Exactly reproduce the entries, dropping any pictures from your copy.

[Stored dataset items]
○ ○ ○

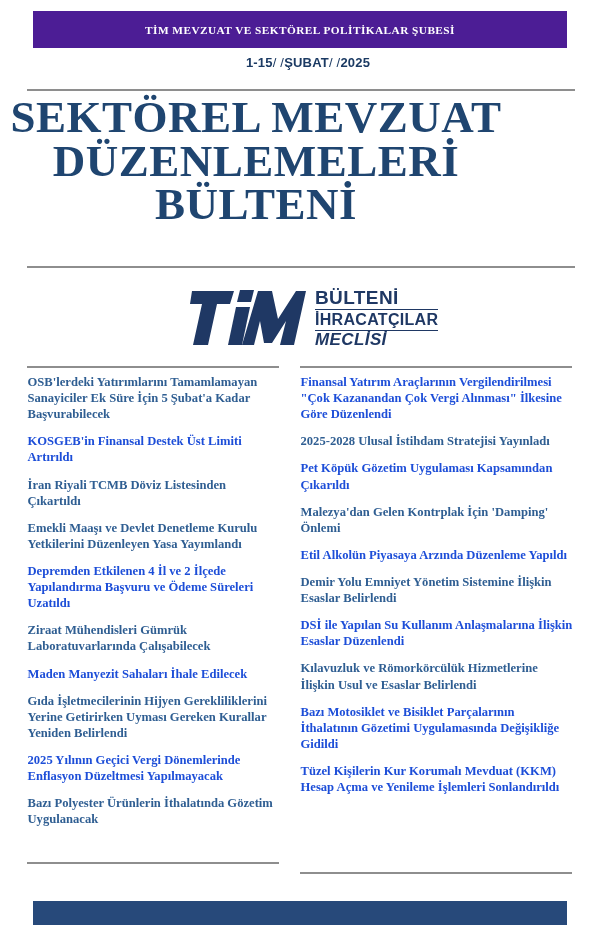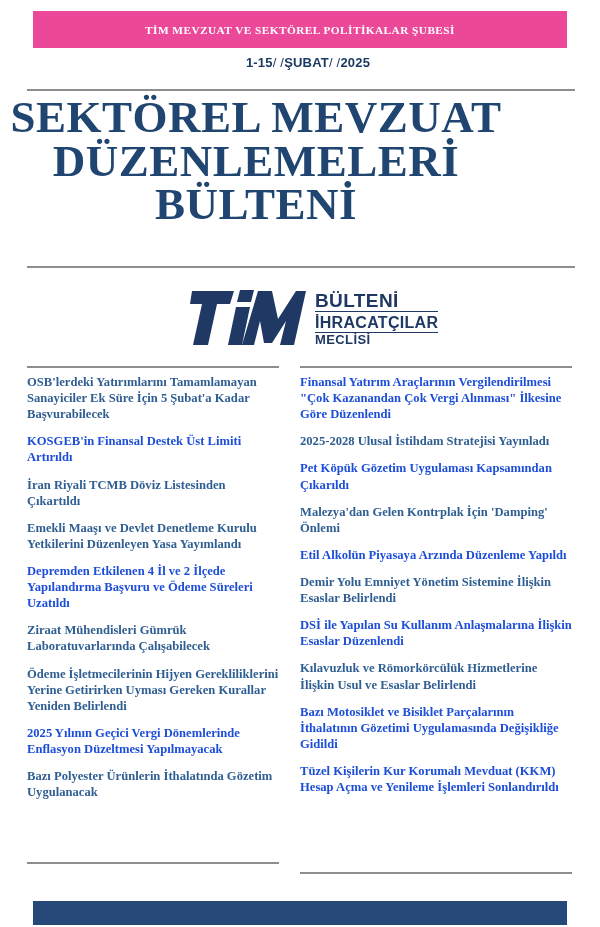"TİM MEVZUAT VE SEKTÖREL POLİTİKALAR" .header-bar { background: #ec4899 -> #4c1d95 }
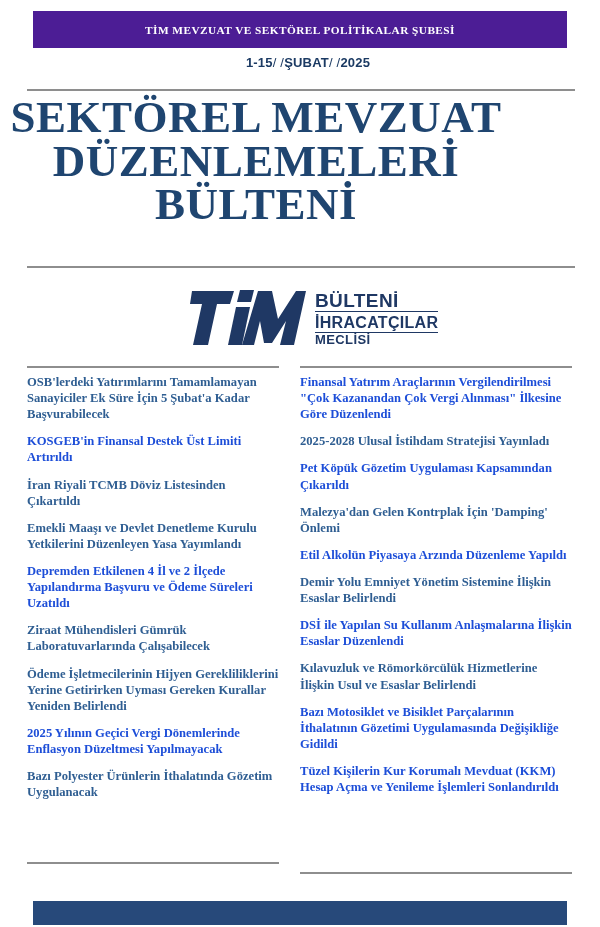"MECLİSİ" .lw-3 { font-size: 13px -> 17px; font-style: none -> italic }
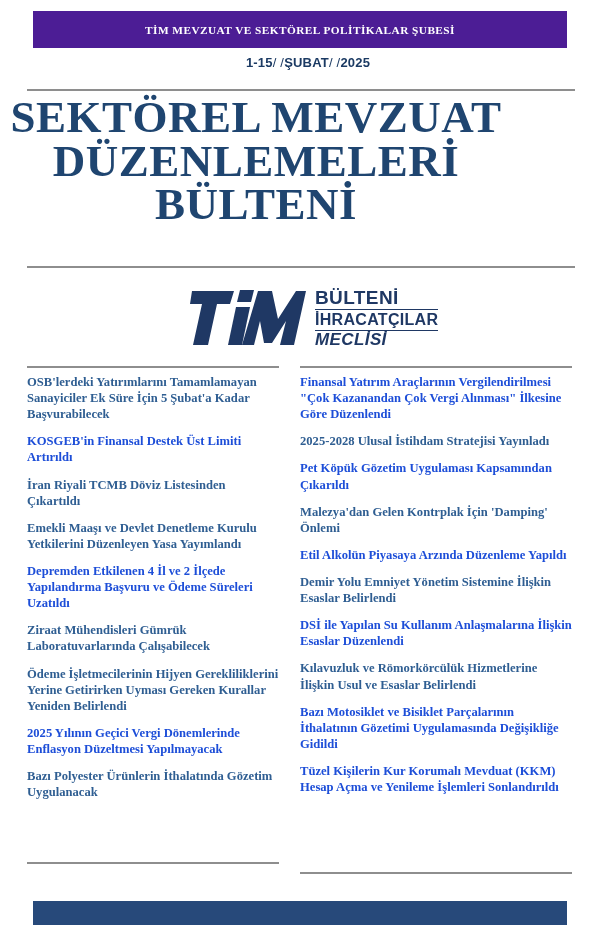"OSB'lerdeki Yatırımlarını Tamamlamayan" .columns { justify-content: none -> center }
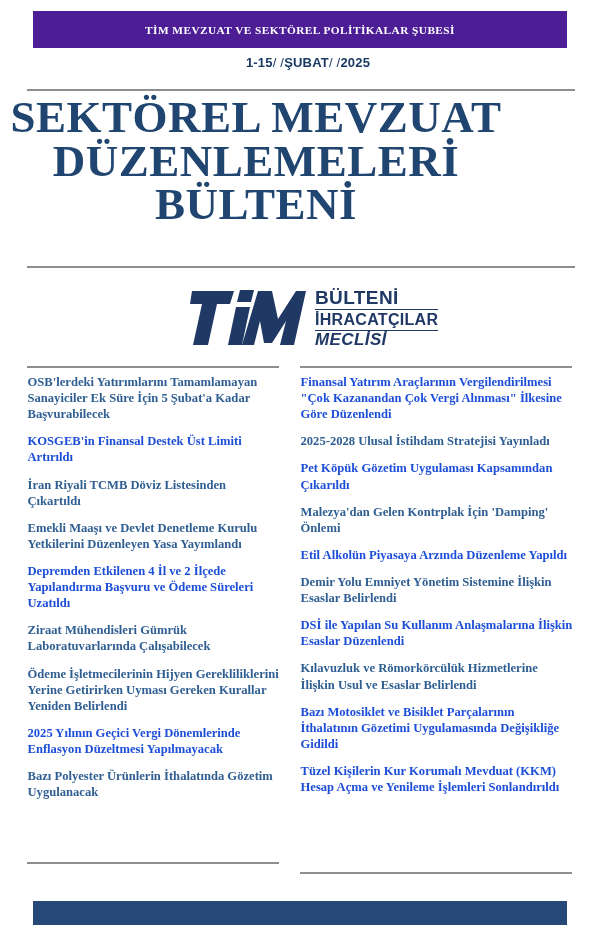"Maden Manyezit Sahaları İhale Edilecek" div.news-item { html: none -> <div>Maden Manyezit Sahaları İhale Edilecek</div> }
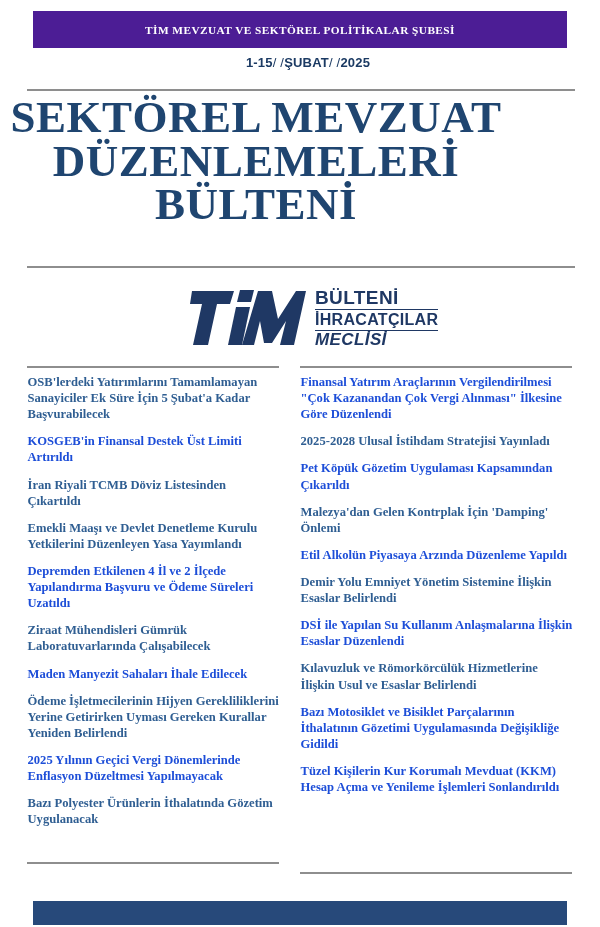"Ödeme İşletmecilerinin Hijyen" div.news-item { text: Ödeme -> Gıda }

○ ○ ○

[Task result]
"TİM MEVZUAT VE SEKTÖREL POLİTİKALAR" .header-bar { background: #ec4899 -> #4c1d95 }
"MECLİSİ" .lw-3 { font-size: 13px -> 17px; font-style: none -> italic }
"OSB'lerdeki Yatırımlarını Tamamlamayan" .columns { justify-content: none -> center }
"Maden Manyezit Sahaları İhale Edilecek" div.news-item { html: none -> <div>Maden Manyezit Sahaları İhale Edilecek</div> }
"Ödeme İşletmecilerinin Hijyen" div.news-item { text: Ödeme -> Gıda }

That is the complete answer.